Eurozone geezers approved the 2nd bailout for Greece to try an stop da bleed.
Check it. Europe Reaches a Greek Deal.
“Euro-zone finance ministers early Tuesday agreed to an ambitious €130 billion ($172.1 billion) rescue deal that will see Greece’s private creditors take an even larger loss in order to put the debt-laden country on a sustainable footing and avert a catastrophic default.”
Check it. Europe Picks Greek Aid Over Default.
“Debt-stricken Greece won a second bailout after European governments wrung concessions from private investors and tapped into European Central Bank profits to shield the euro area from a precedent-setting default.”
Check it.
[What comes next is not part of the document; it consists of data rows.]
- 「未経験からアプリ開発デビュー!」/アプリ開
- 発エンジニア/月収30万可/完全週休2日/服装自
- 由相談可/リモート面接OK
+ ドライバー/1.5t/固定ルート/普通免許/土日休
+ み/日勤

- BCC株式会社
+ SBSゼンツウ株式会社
Eurozone bailout will not end Greece’s pain.
“According to analysts, Greece will continue to struggle with its economic woes even with the new 130-billion-euro (170 billion dollar) bailout. They say the funds may still not be enough to bring the country’s debt down to a manageable level in the long term.”
Check it. Pain Without Gain.
Paul Krugman in the New York Times says, “The results are in: austerity policies have been an utter failure.
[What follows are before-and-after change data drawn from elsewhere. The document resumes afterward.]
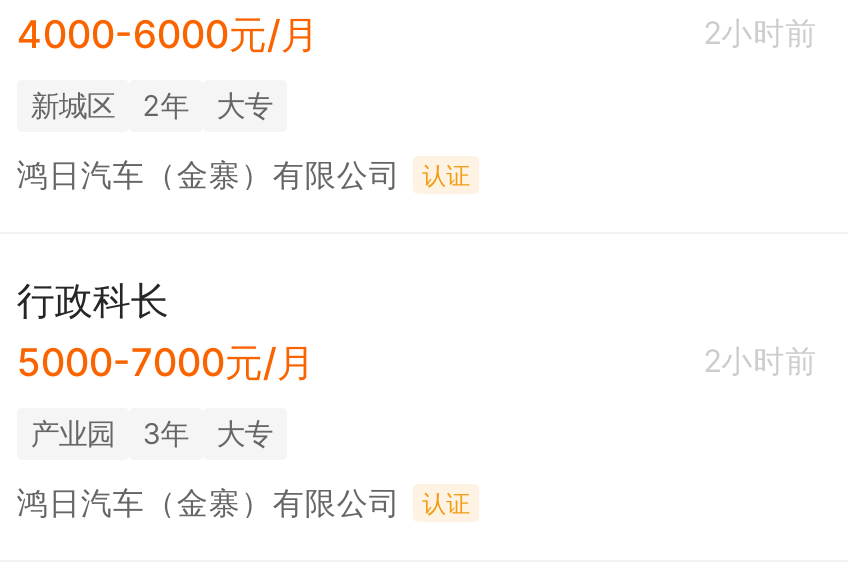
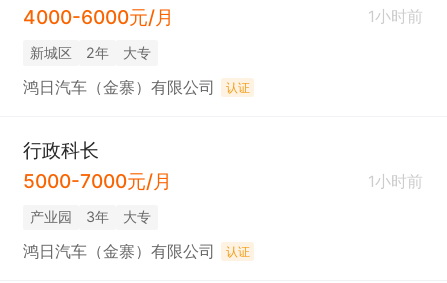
- 2小时前
+ 1小时前

- 2小时前
+ 1小时前
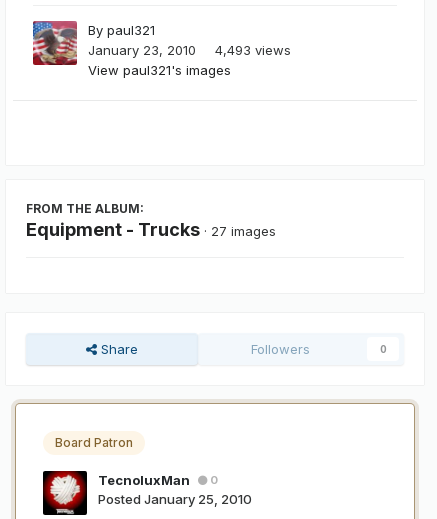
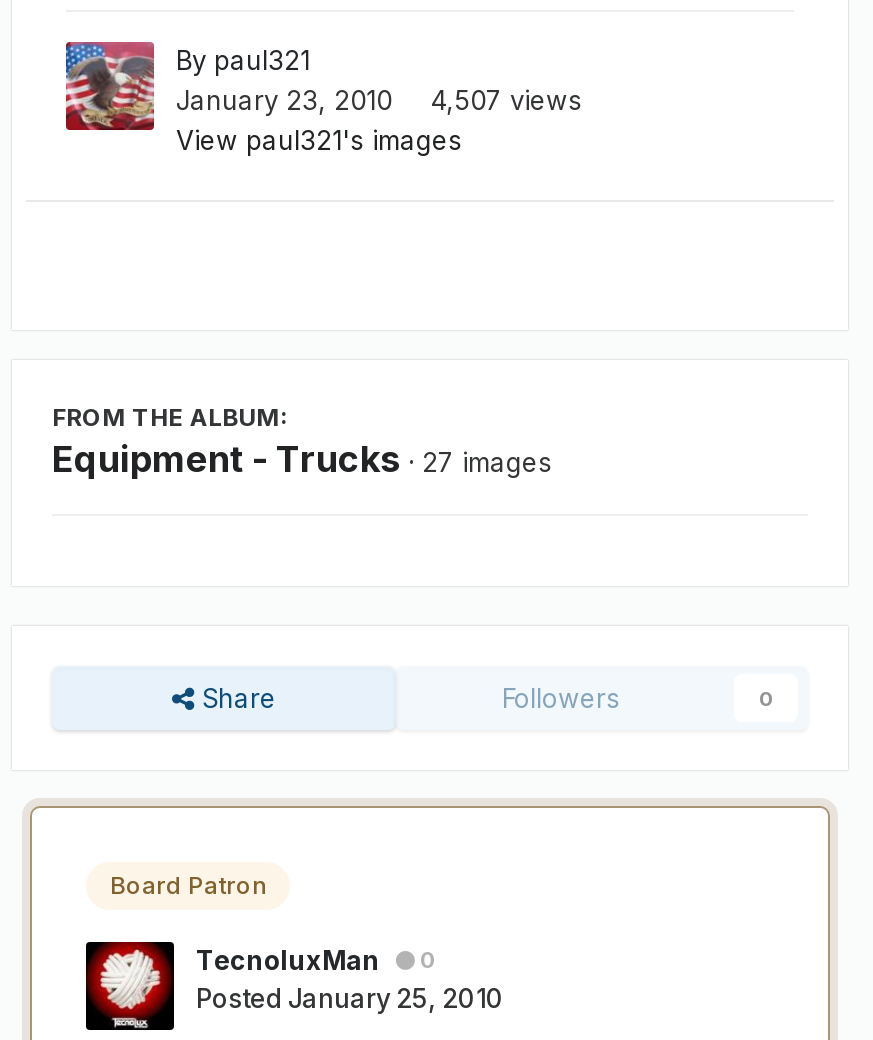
- January 23, 2010 4,493 views
+ January 23, 2010 4,507 views
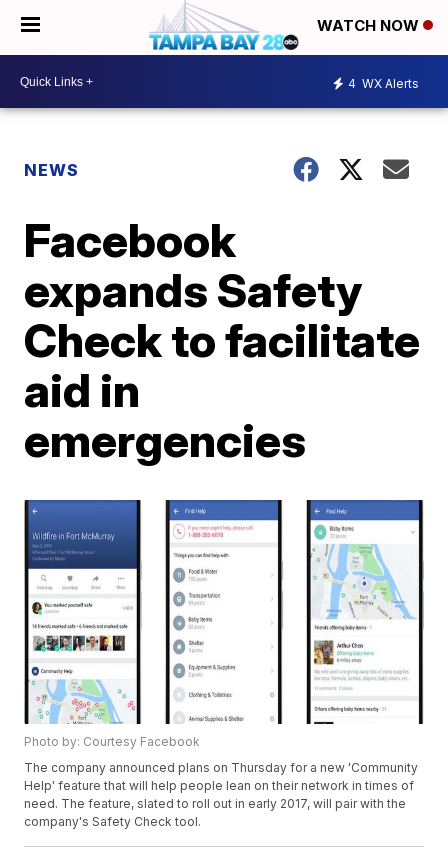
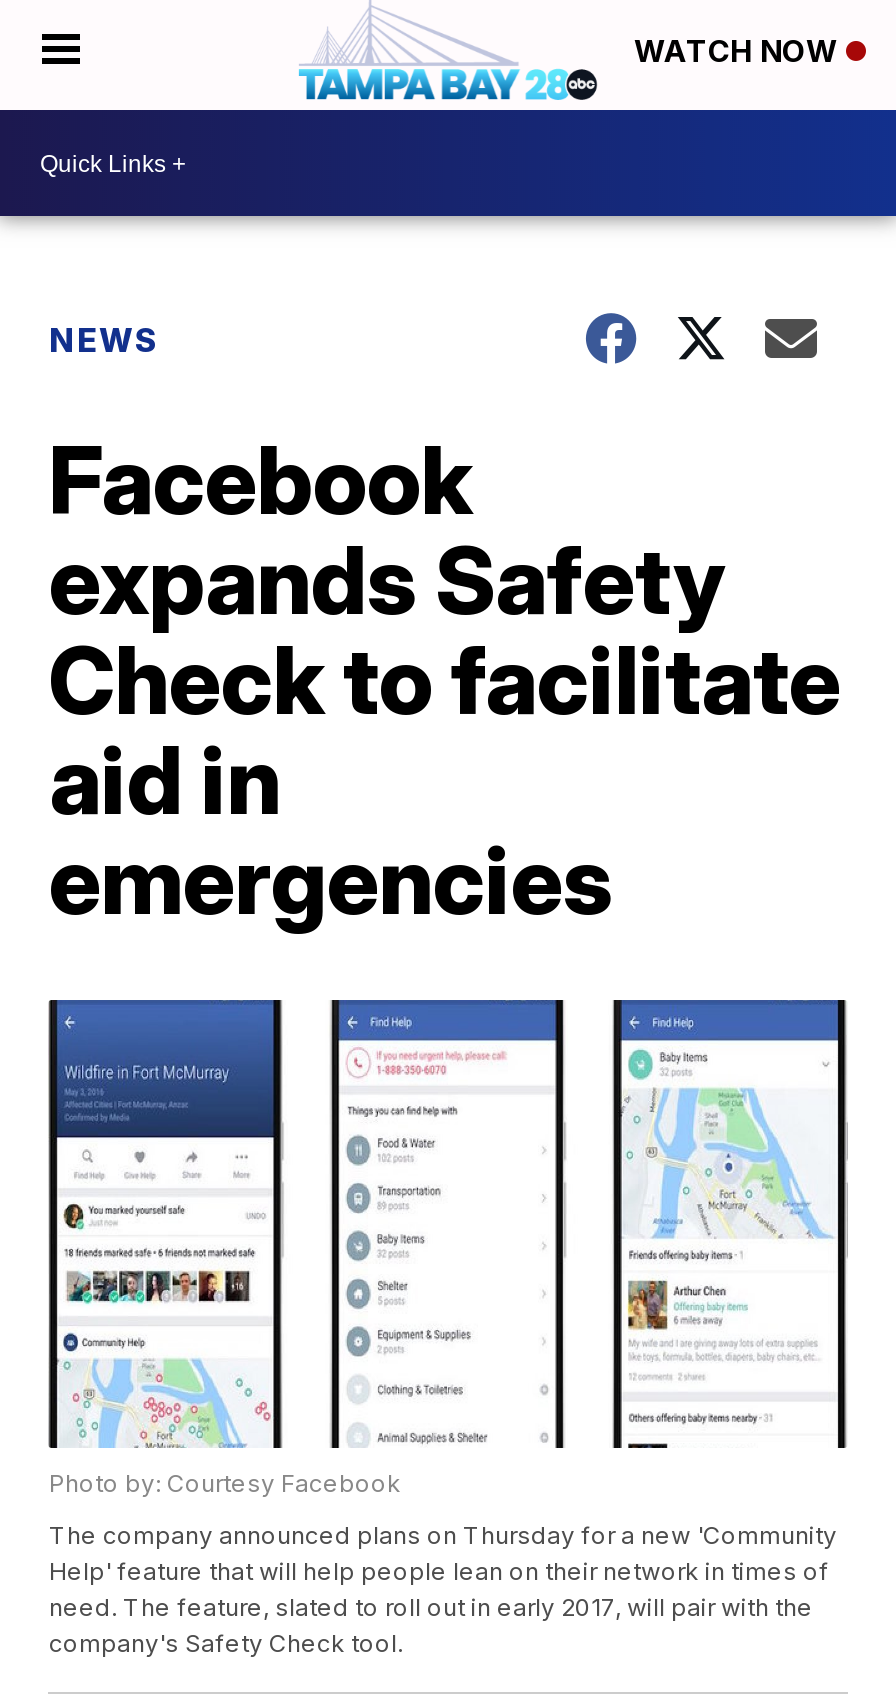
- 4 WX Alerts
Specifically, in early 2010 austerity economics — the insistence that governments should slash spending even in the face of high unemployment — became all the rage in European capitals. The doctrine asserted that the direct negative effects of spending cuts on employment would be offset by changes in “confidence,” that savage spending cuts would lead to a surge in consumer and business spending, while nations failing to make such cuts would see capital flight and soaring interest rates. If this sounds to you like something Herbert Hoover might have said, you’re right: It does and he did.
Now the results are in — and they’re exactly what three generations’ worth of economic analysis and all the lessons of history should have told you would happen. The confidence fairy has failed to show up: none of the countries slashing spending have seen the predicted private-sector surge. Instead, the depressing effects of fiscal austerity have been reinforced by falling private spending.”
Bet on Krugman.
Money here is Krugman is right (again). In retrospect, even Conservatives, including former Bush Speechwriter agree with the Nobel Prize winning economist, who time and again has been dead on.
Check it. Bush speechwriter: Krugman was right.
“Imagine, if you will, someone who read only the Wall Street Journal editorial page between 2000 and 2011, and someone in the same period who read only the collected columns of Paul Krugman. Which reader would have been better informed about the realities of the current economic crisis? The answer, I think, should give us pause. Can it be that our enemies were right? ”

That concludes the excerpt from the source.